Well we're on to Plan D subset 53j now it appears. Might have changed again on Monday of course. Certainly no possibility of boredom in this household and my OH's nostril hairs are now long enough to plait. Lord knows when we'll get back to his grooming routine...
After the heady jollifications of my last post things started to go downhill again.
When the MRI showed that he didn't have SCC, everyone breathed such a sigh of relief that no-one thought to do anything about the inflammation so that continued to get worse. Ditto the bone pain and weakness which spread from the back across the whole pelvis and groin. That led to various out-of-hours panic calls last weekend and then another call to the Oncologist to ask what the hell was going on / not going on. And that led to us going in for a lumbar scan and that led to a radiotherapy appointment to try to deal with the misaligned vertebrae since the bones are too fragile to operate on.
That night he was doubled up in agony...we poured tons of morphine down him to no avail so phoned O-O-H for advice. They wanted us to go to A&E. Needless to say he didn't want to! Tried to sleep (fat chance) and phoned O-O-H at 3.00 and eventually the doctor came out at 5.30 and gave him an injection of slow-release pain killer which thankfully allowed him to get to sleep.

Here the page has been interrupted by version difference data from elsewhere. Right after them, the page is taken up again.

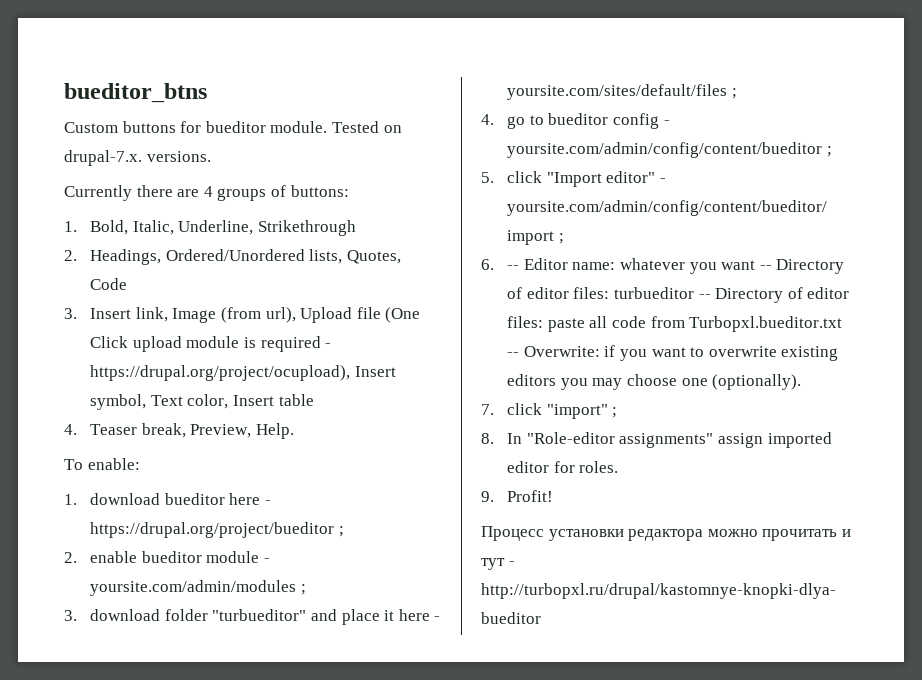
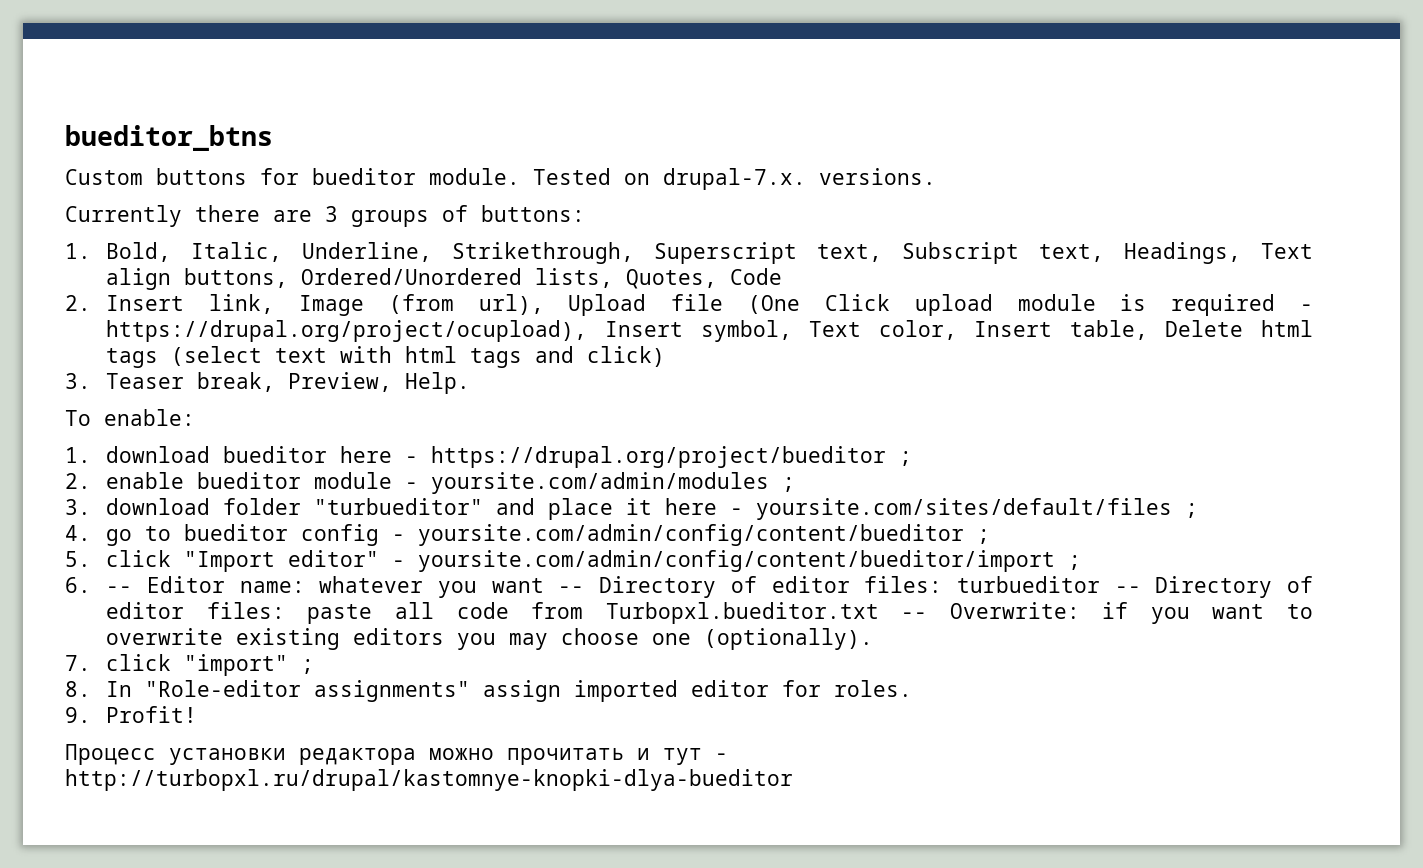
- Currently there are 4 groups of buttons:
+ Currently there are 3 groups of buttons:
- 1. Bold, Italic, Underline, Strikethrough
- 2. Headings, Ordered/Unordered lists, Quotes, Code
+ 1. Bold, Italic, Underline, Strikethrough, Superscript text, Subscript text, Headings, Text align buttons, Ordered/Unordered lists, Quotes, Code
- 3. Insert link, Image (from url), Upload file (One Click upload module is required - https://drupal.org/project/ocupload), Insert symbol, Text color, Insert table
- 4. Teaser break, Preview, Help.
+ 2. Insert link, Image (from url), Upload file (One Click upload module is required - https://drupal.org/project/ocupload), Insert symbol, Text color, Insert table, Delete html tags (select text with html tags and click)
+ 3. Teaser break, Preview, Help.

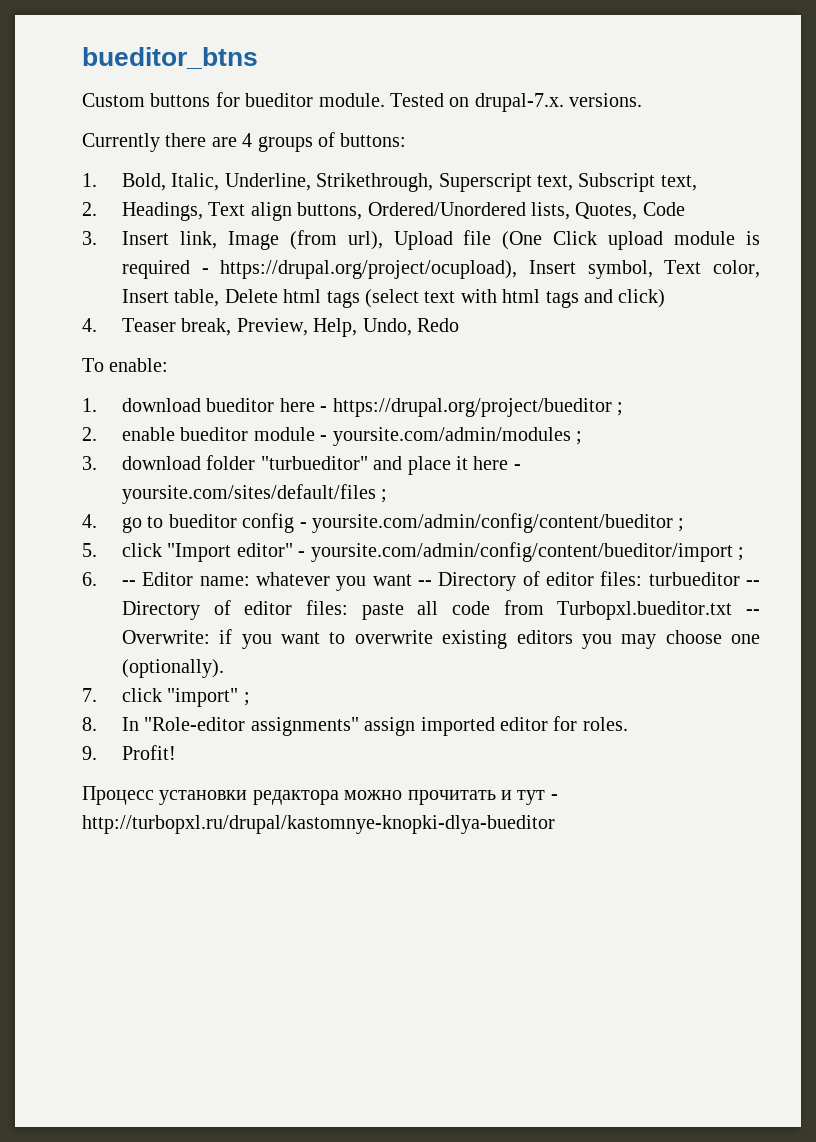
- Currently there are 3 groups of buttons:
+ Currently there are 4 groups of buttons:
- 1. Bold, Italic, Underline, Strikethrough, Superscript text, Subscript text, Headings, Text align buttons, Ordered/Unordered lists, Quotes, Code
+ 1. Bold, Italic, Underline, Strikethrough, Superscript text, Subscript text,
+ 2. Headings, Text align buttons, Ordered/Unordered lists, Quotes, Code
- 2. Insert link, Image (from url), Upload file (One Click upload module is required - https://drupal.org/project/ocupload), Insert symbol, Text color, Insert table, Delete html tags (select text with html tags and click)
+ 3. Insert link, Image (from url), Upload file (One Click upload module is required - https://drupal.org/project/ocupload), Insert symbol, Text color, Insert table, Delete html tags (select text with html tags and click)
- 3. Teaser break, Preview, Help.
+ 4. Teaser break, Preview, Help, Undo, Redo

Had the RT the next afternoon but they forgot to give him a pre-dose of anti-sickness so he started retching up immediately after. By the time we got a prescription from the nurse the hospital pharmacy was shut and we couldn't find a pharmacy anywhere that had the anti-sickness drug she had prescribed. So we were tearing round in the rush-hour with him being thoroughly sick in to one of those grey cardboard sick-bowls and me cutting people up and switching lanes and getting pinker and crosser - a female Jeremy Clarkson. In the end we phoned the hospital and they brought the pharmacist back in from home and we drove back to get the b****y tablets. There must be an easier way.
Since then he's felt rubbish. Bone pain is ok but the morphine and steroids are making him confused and low and tired and he still feels sick. Basically he's been feeling rubbish in one way or another for 15 months, with very little let-up. Throughout it all he's continuing to be so courageous but right now it feels like he's running out of hope.
And the Radium treatment is off the cards for the moment - I think they are going to try the Abi/Enzo hormone route to try to strengthen the bones. But still no progress on dealing with the sickness which is a constant companion.
As Julie put it - this disease is a head clucker.